# What you are asked to do
Go through the data and report each line that holds the string "white".

(Exercise input begins)

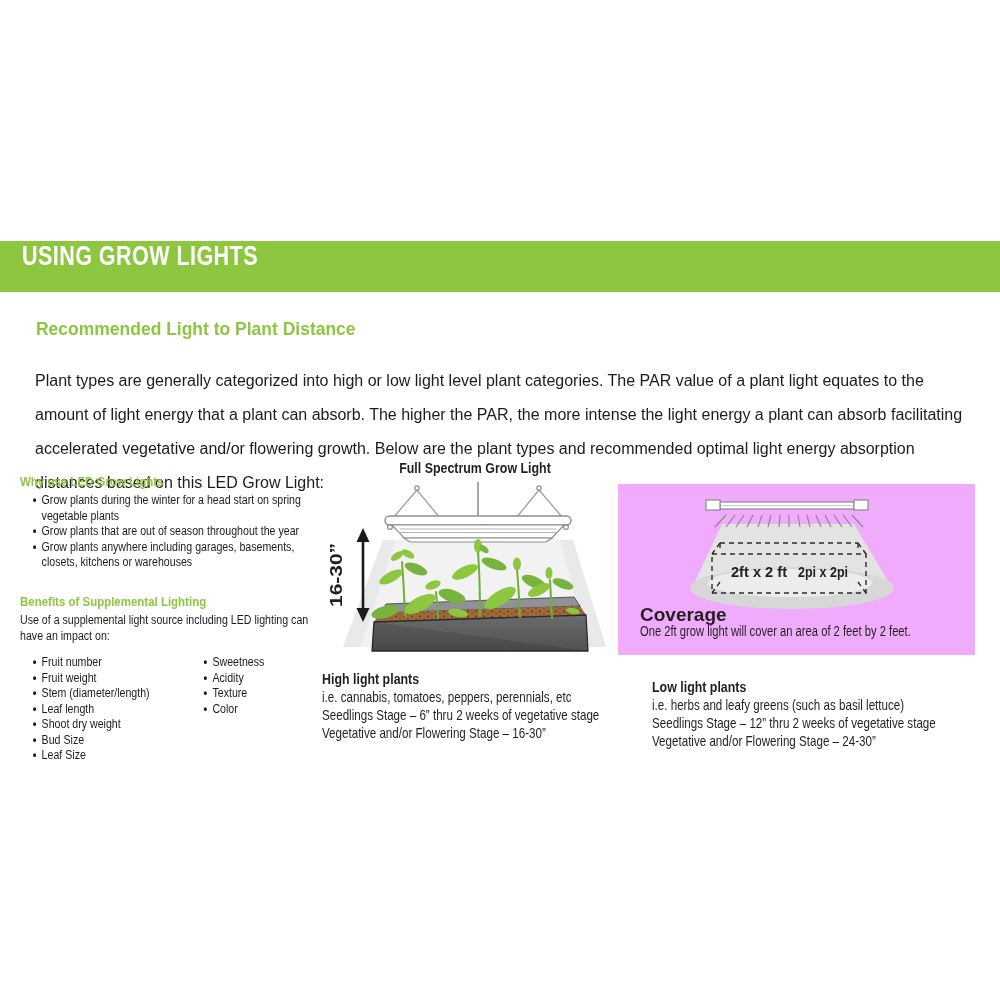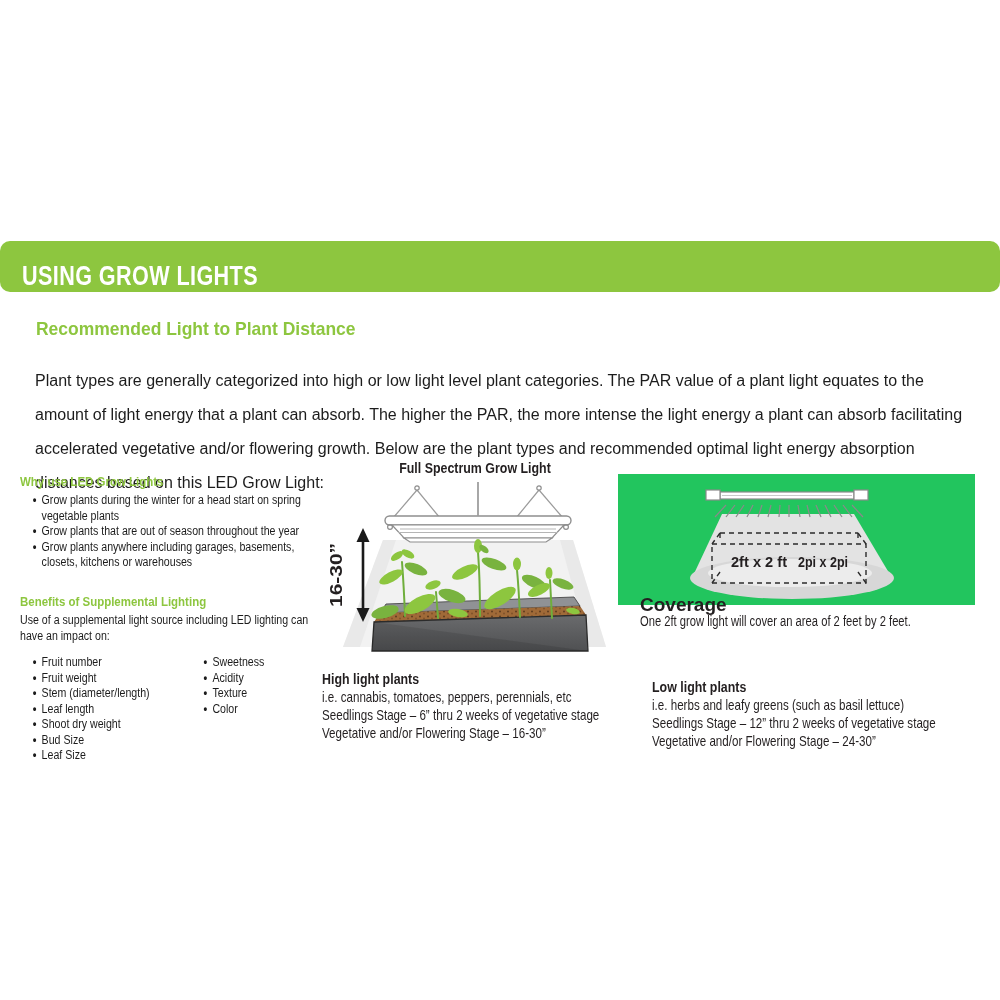--- a/index.html
+++ b/index.html
@@ -1,21 +1,21 @@
 <!DOCTYPE html>
 <html><head>
 <meta charset="utf-8">
 <style>
   html,body{margin:0;padding:0;background:#ffffff;}
   .canvas{position:relative;width:1000px;height:1000px;background:#fff;overflow:hidden;
           font-family:"Liberation Sans",sans-serif;color:#231f20;}
 
   
   .banner{position:absolute;left:0;top:241px;width:1000px;height:51px;background:#8dc63f;
-          display:flex;align-items:flex-end;border-radius:10px;}
+          display:flex;align-items:flex-start;}
   .banner-title{font-size:27px;font-weight:bold;color:#ffffff;margin-left:22px;
                 transform:scale(0.8,1);transform-origin:0 50%;white-space:nowrap;letter-spacing:0.5px;}
 
   
   .section-heading{position:absolute;left:36px;top:318px;font-size:19px;font-weight:bold;color:#8dc63f;
                    transform:scale(0.92,1);transform-origin:0 0;white-space:nowrap;}
   .intro{position:absolute;left:35px;top:348px;width:933px;font-size:16px;line-height:34px;color:#1c1c1c;}
 
   
   .leftblock{position:absolute;transform:scale(0.85,1);transform-origin:0 0;}
@@ -28,21 +28,21 @@
   .dot{font-size:12.5px;line-height:15.5px;margin-right:6px;font-weight:bold;}
   .benefits .cols{display:flex;margin-top:11px;}
   .benefits .col1{width:186px;}
 
   
   .fig-title{position:absolute;left:340px;top:459px;width:270px;text-align:center;
              font-size:15.5px;font-weight:bold;transform:scale(0.8,1);white-space:nowrap;}
   .mid-svg{position:absolute;left:330px;top:480px;}
 
   
-  .panel{position:absolute;left:618px;top:474px;width:357px;height:131px;background:#22c55e;}
+  .panel{position:absolute;left:618px;top:484px;width:357px;height:171px;background:#f0abfc;}
   .panel svg{position:absolute;left:0;top:0;}
   .cov-h{position:absolute;left:22px;top:120px;font-size:19px;font-weight:bold;}
   .cov-d{position:absolute;left:22px;top:139px;font-size:14px;white-space:nowrap;
          transform:scale(0.8,1);transform-origin:0 0;}
 
   
   .ptype{position:absolute;transform:scale(0.8,1);transform-origin:0 0;white-space:nowrap;}
   .high-light{left:322px;top:669px;}
   .low-light{left:652px;top:677px;}
   .ptype .ph{font-size:15.5px;font-weight:bold;line-height:19px;}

(Exercise input ends)

# Written answer
                 transform:scale(0.8,1);transform-origin:0 50%;white-space:nowrap;letter-spacing:0.5px;}
                    transform:scale(0.92,1);transform-origin:0 0;white-space:nowrap;}
              font-size:15.5px;font-weight:bold;transform:scale(0.8,1);white-space:nowrap;}
   .cov-d{position:absolute;left:22px;top:139px;font-size:14px;white-space:nowrap;
   .ptype{position:absolute;transform:scale(0.8,1);transform-origin:0 0;white-space:nowrap;}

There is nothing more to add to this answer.